Suksametonium adalah obat dengan mula kerja paling cepat di antara seluruh pelemas otot. Dengan mula kerja yang cepat dan lama kerja yang singkat, obat ini sesuai untuk tindakan seperti intubasi trakea. Lama kerjanya 2-6 menit setelah pemberian injeksi intravena (dosis 1 mg/kg); dapat diberikan berulang untuk tindakan yang lebih lama. Bayi dan anak kurang peka sehingga mungkin diperlukan dosis suksametonium yang lebih tinggi. Obat ini bekerja dengan meniru asetilkolin pada taut saraf otot tetapi hidrolisisnya lebih lambat daripada asetilkolin; oleh karena itu depolarisasi diperlama sehingga terjadi blokade neuromuskuler. Berbeda dengan pelemas otot non depolarisasi, suksametonium efeknya tidak dapat dilawan dan pemulihannya spontan; antikolinesterase seperti neostigmin memperkuat blokade neuromuskular.

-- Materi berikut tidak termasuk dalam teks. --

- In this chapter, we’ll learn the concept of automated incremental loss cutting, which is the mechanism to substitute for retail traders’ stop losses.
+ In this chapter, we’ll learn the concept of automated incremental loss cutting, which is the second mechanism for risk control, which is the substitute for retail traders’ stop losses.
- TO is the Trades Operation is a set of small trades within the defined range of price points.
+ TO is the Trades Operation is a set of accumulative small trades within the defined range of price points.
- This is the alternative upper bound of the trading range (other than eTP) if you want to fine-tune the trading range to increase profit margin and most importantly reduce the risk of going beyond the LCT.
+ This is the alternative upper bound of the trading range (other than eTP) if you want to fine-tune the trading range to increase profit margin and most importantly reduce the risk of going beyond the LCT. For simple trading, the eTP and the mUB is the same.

Suksametonium sebaiknya diberikan setelah induksi anestesia karena paralisis biasanya didahului oleh fasikulasi otot yang nyeri. Takikardia timbul saat penggunaan tunggal, bradikardia timbul saat penggunaan berulang pada orang dewasa dan saat dosis pertama pada anak-anak. Premedikasi dengan atropin akan mengurangi bradikardia dan hipersalivasi yang timbul akibat penggunaan suksametonium.

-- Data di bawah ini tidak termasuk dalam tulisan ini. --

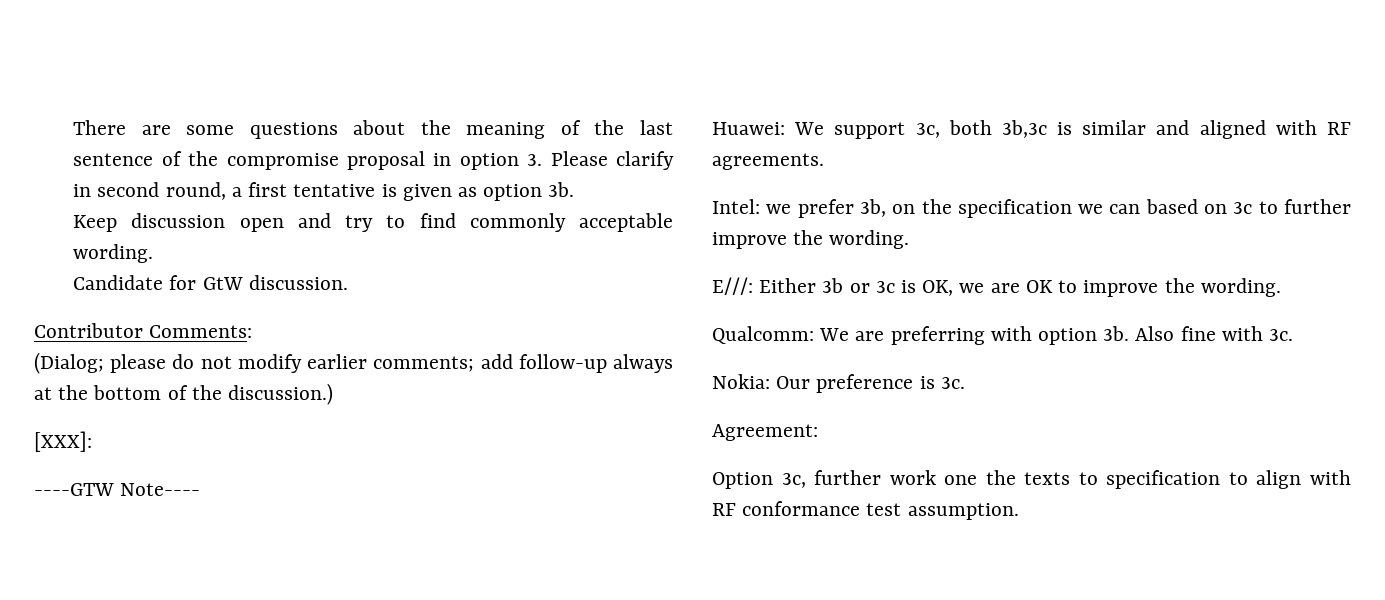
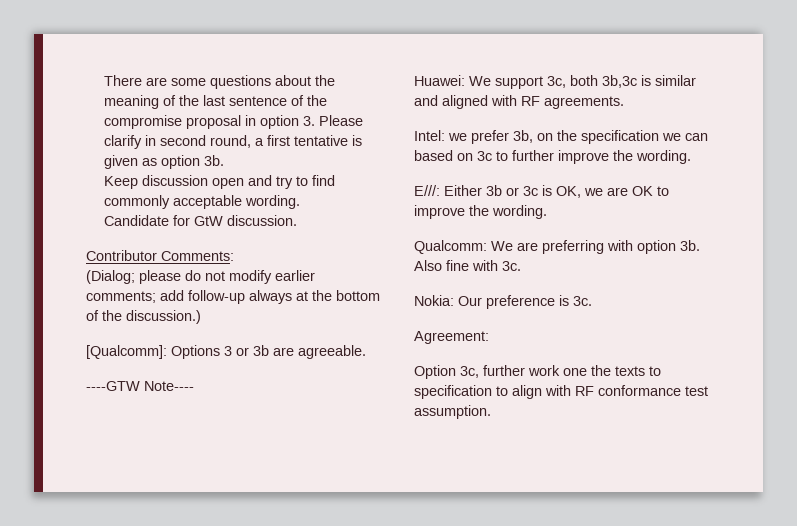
- [XXX]:
+ [Qualcomm]: Options 3 or 3b are agreeable.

Paralisis berkepanjangan dapat timbul pada blok ganda, yang terjadi setelah penggunaan suksametonium dosis tinggi atau berulang, hal ini disebabkan oleh timbulnya blokade nondepolarisasi mengikuti blokade depolarisasi awal. Edrofonium dapat digunakan untuk memastikan diagnosis terjadinya blok ganda. Pasien dengan miastenia gravis resisten terhadap suksametonium, namun dapat mengalami blok ganda sehingga pemulihan tertunda. Paralisis berkepanjangan juga dapat timbul pada pasien dengan kadar kolinesterase yang rendah atau plasma kolinesterase atipikal. Bantuan pernafasan sebaiknya terus dilanjutkan hingga fungsi otot pulih.

Monografi: 

SUKSAMETONIUM KLORIDA (SUKSINILKOLIN KLORIDA)

Indikasi: 

pelemas otot depolarisasi dengan kerja singkat.

Peringatan: 

lihat keterangan di atas; kehamilan (lihat Lampiran 4); pasien dengan penyakit jantung, saluran nafas atau neuromuskular; peningkatan tekanan intra okuler (hindari penggunaan pada mata yang luka); sepsis berat (risiko hiperkalemia).

Interaksi: 

lihat Lampiran 1 (pelemas otot).

Kontraindikasi: 

riwayat keluarga dengan hipertermia ganas, aktivitas kolinesterase plasma rendah (termasuk penyakit hati berat) (Lampiran 2), hiperkalemia; trauma berat, luka bakar yang parah, penyakit neurologikal termasuk acute wasting of major muscle, imobilisasi yang diperlama-berisiko menyebabkan hiperkalemia, riwayat penyakit congenital myotonic pada diri sendiri atau keluarga, Duchenne muscular dystrophy.

Efek Samping: 

lihat keterangan di atas; juga nyeri otot pasca pembedahan, mioglobinemia; takikardi, aritmia, tahanan jantung, hipertensi, hipotensi; bronkospasme, apnea, depresi saluran nafas yang diperlama, reaksi anafilaksis; hiperkalemia; hipertermia; tekanan lambung meningkat; ruam, flushing.

Dosis: 

dengan injeksi intravaskular, DEWASA 600 mcg/kg bb (rentang dosis 0,3-1,1 mg/kg bb tergantung pada derajat relaksasi yang dibutuhkan); dosis lazim 20-100 mg; BAYI di bawah 1 tahun, 2 mg/kg bb; ANAK: 1-12 tahun, 1-2 mg/kg bb.
Dengan infus intravena, sebagai cairan 0,1%, 2-5 mg/menit (2-5 mL/menit).